In any case, a structured approach is advisable. As a rule, this is based on a company-specific risk catalogue, which is used in every due diligence. But first and foremost, the project and its integration should be examined from a neutral perspective. In the course of a risk workshop, the entire project-specific risks can then be identified and assessed together with all experts and managers involved.

It is always important to adopt and maintain a neutral position. This not only serves the critical questioning of hypotheses regarding adoption and integration, but also a concretization of the entire planning to be carried out. As a rule, this can be done by the finance department and the central units of the organization that are assigned to support acquisitions.

What are the most common risks?

My experience has shown that there are certain risks that can be observed again and again in an acquisition. These are primarily personnel attrition, serious differences in the corporate culture as well as an underestimation of the actual integration effort and the project management requirements in the case of more complex integrations.

Which risks can have the most adverse effects?

This question must always be considered in connection with the size of the buying company and the company to be bought. In the case of smaller acquired companies, the departure of a few key employees can have a major impact on the success of a merger. However, integration often suffers from a lack of experience on the part of the project members involved as well as insufficient resources on the part of the acquired company.

Large companies, on the other hand, often underestimate the complexity and effort required for integration. In addition, the cultural differences between the company buying and the company to be bought also involve a recurring risk potential.

Medium-sized companies tend to show mixed forms of problems with mergers, such as those found in small or large companies. Although the resources are often better and often more experience is available than for smaller companies, there are the risks known from them. But even the acquiring company can create considerable distortions through wrong decisions and negatively influence the success of an integration. Examples of this can be found in surprising strategy changes or sudden changes in the receiving organization in the middle of the integration process.

Once risks have been identified, how should they be dealt with afterwards?
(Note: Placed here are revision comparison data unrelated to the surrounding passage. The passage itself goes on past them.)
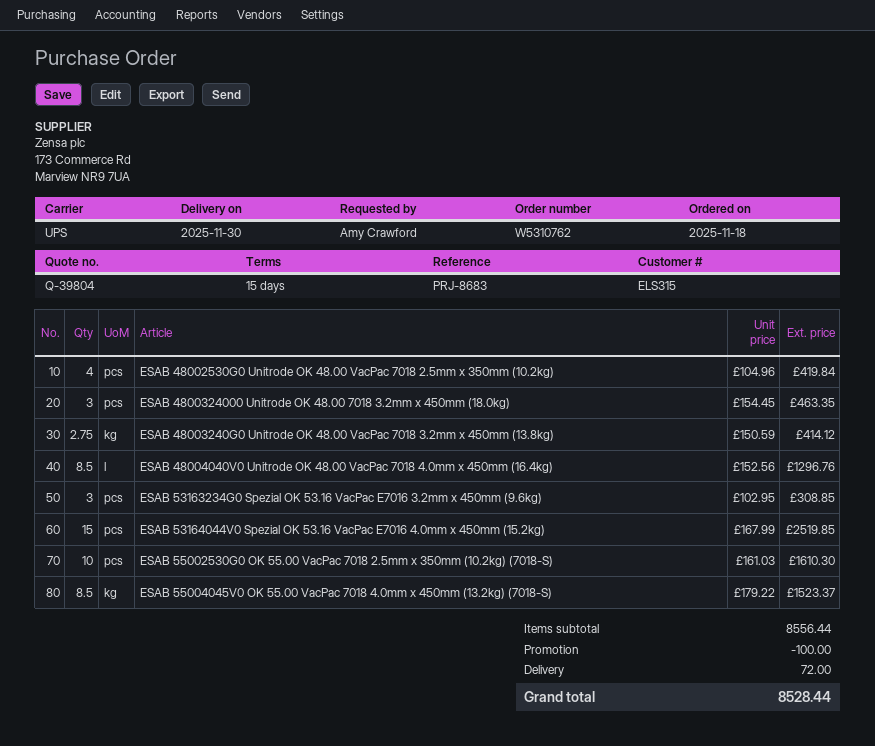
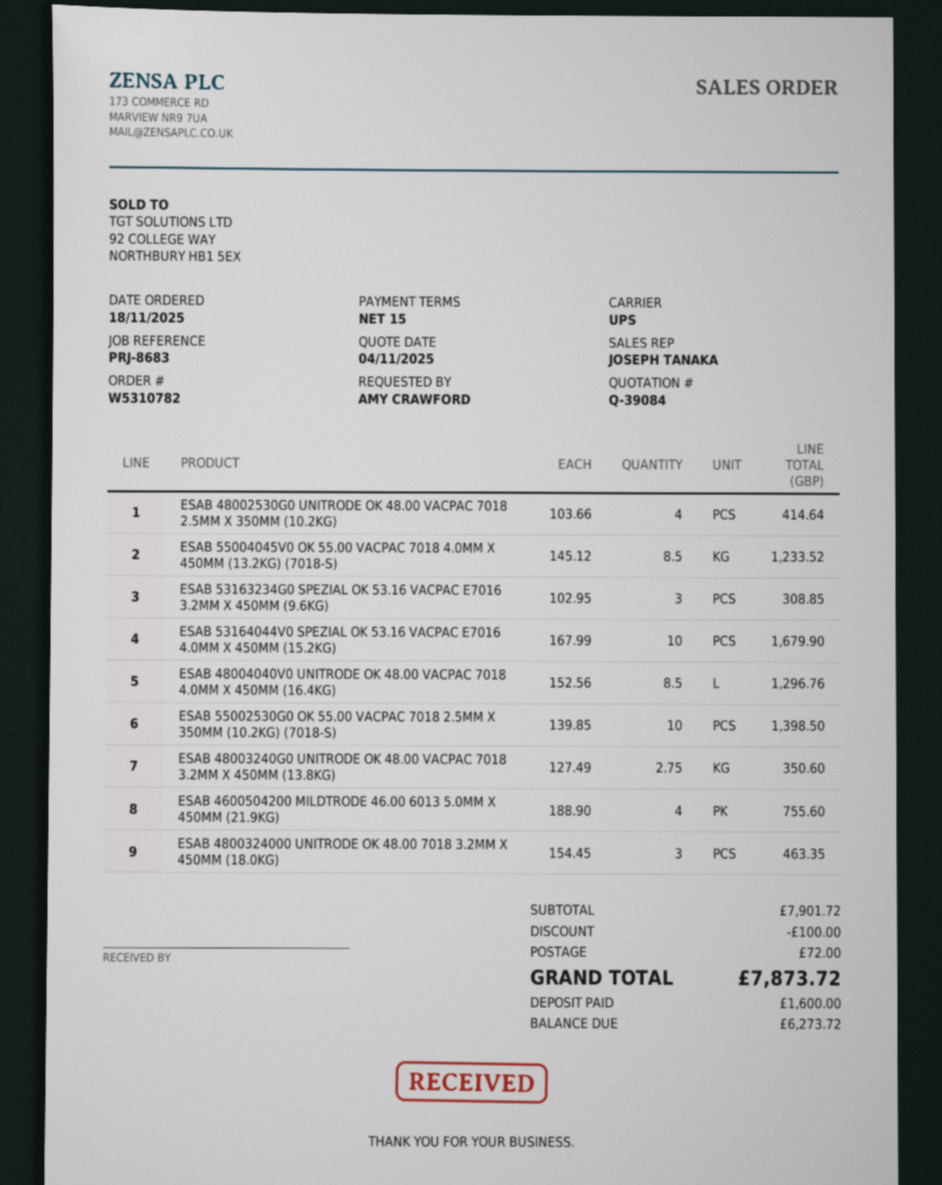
quote number: Q-39804 -> Q-39084
order number: W5310762 -> W5310782
ESAB 48002530G0 Unitrode OK 48.00 VacPac 7018 2.5mm x 350mm (10.2kg): 4 x 104.96 = 419.84 -> 4 x 103.66 = 414.64
ESAB 48003240G0 Unitrode OK 48.00 VacPac 7018 3.2mm x 450mm (13.8kg): 2.75 x 150.59 = 414.12 -> 2.75 x 127.49 = 350.60
ESAB 53164044V0 Spezial OK 53.16 VacPac E7016 4.0mm x 450mm (15.2kg): 15 x 167.99 = 2519.85 -> 10 x 167.99 = 1679.90
ESAB 55002530G0 OK 55.00 VacPac 7018 2.5mm x 350mm (10.2kg) (7018-S): 10 x 161.03 = 1610.30 -> 10 x 139.85 = 1398.50
ESAB 55004045V0 OK 55.00 VacPac 7018 4.0mm x 450mm (13.2kg) (7018-S): 8.5 x 179.22 = 1523.37 -> 8.5 x 145.12 = 1233.52
ESAB 4600504200 MILDTRODE 46.00 6013 5.0MM X 450MM (21.9KG): none -> 4 x 188.90 = 755.60
subtotal: 8556.44 -> 7901.72
total: 8528.44 -> 7873.72

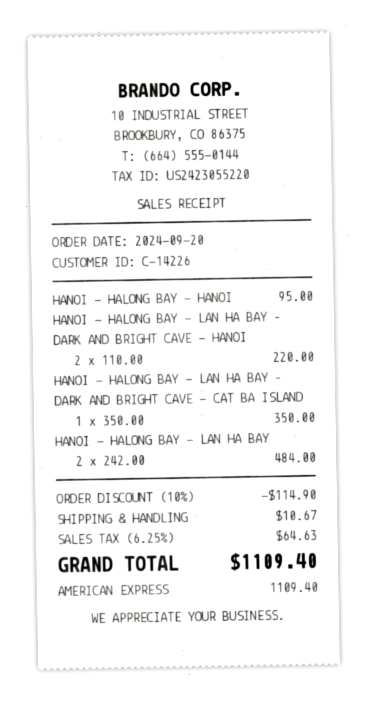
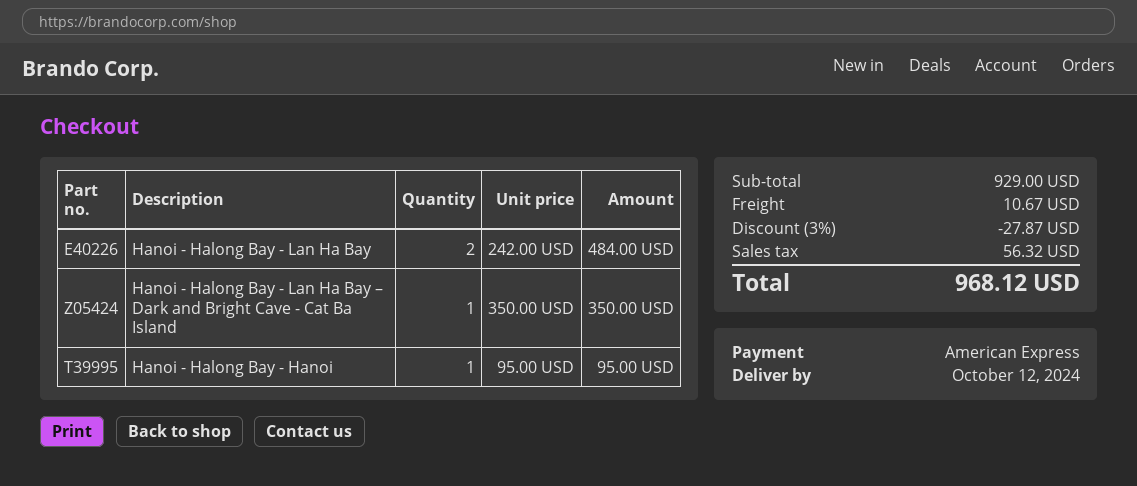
HANOI - HALONG BAY - LAN HA BAY – DARK AND BRIGHT CAVE - HANOI: 2 x 110.00 = 220.00 -> none
discount: 10% = 114.90 -> 3% = 27.87
tax: 64.63 -> 56.32
total: 1109.40 -> 968.12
In my view, there are four very typical approaches to dealing with risks: Ignoring and observing or actively initiating countermeasures and sales. Of course, the first approach is the easiest, but also the most dangerous way. Therefore, it is not really recommended, even if the probability of these risks is minimal. Perhaps I should note at this point that we are not talking about probabilities in the statistical sense, but rather about assumptions, i.e. assumptions about the probabilities of occurrence. According to this, even a risk with a low probability of occurrence can occur at any time, precisely because one does not know its probability.

Observation appears to be the most sensible step for risks that are unlikely or can hardly have any consequences for the success of the project. They are identified and regularly checked to see whether their probability of occurrence and thus their influence on the success of the project have changed. Accordingly, active countermeasures can be taken in good time in the event of an expected hazard potential.

But one can already act in advance and take countermeasures if the occurrence of risks is to be avoided for very pragmatic or political reasons. An example of this is the impending departure of relevant employees, which can be prevented at least temporarily by contractual regulations. In this way, time can be gained which is actively used to transfer their relevant knowledge about products or workflows in the company to be purchased to other persons or to document them if necessary.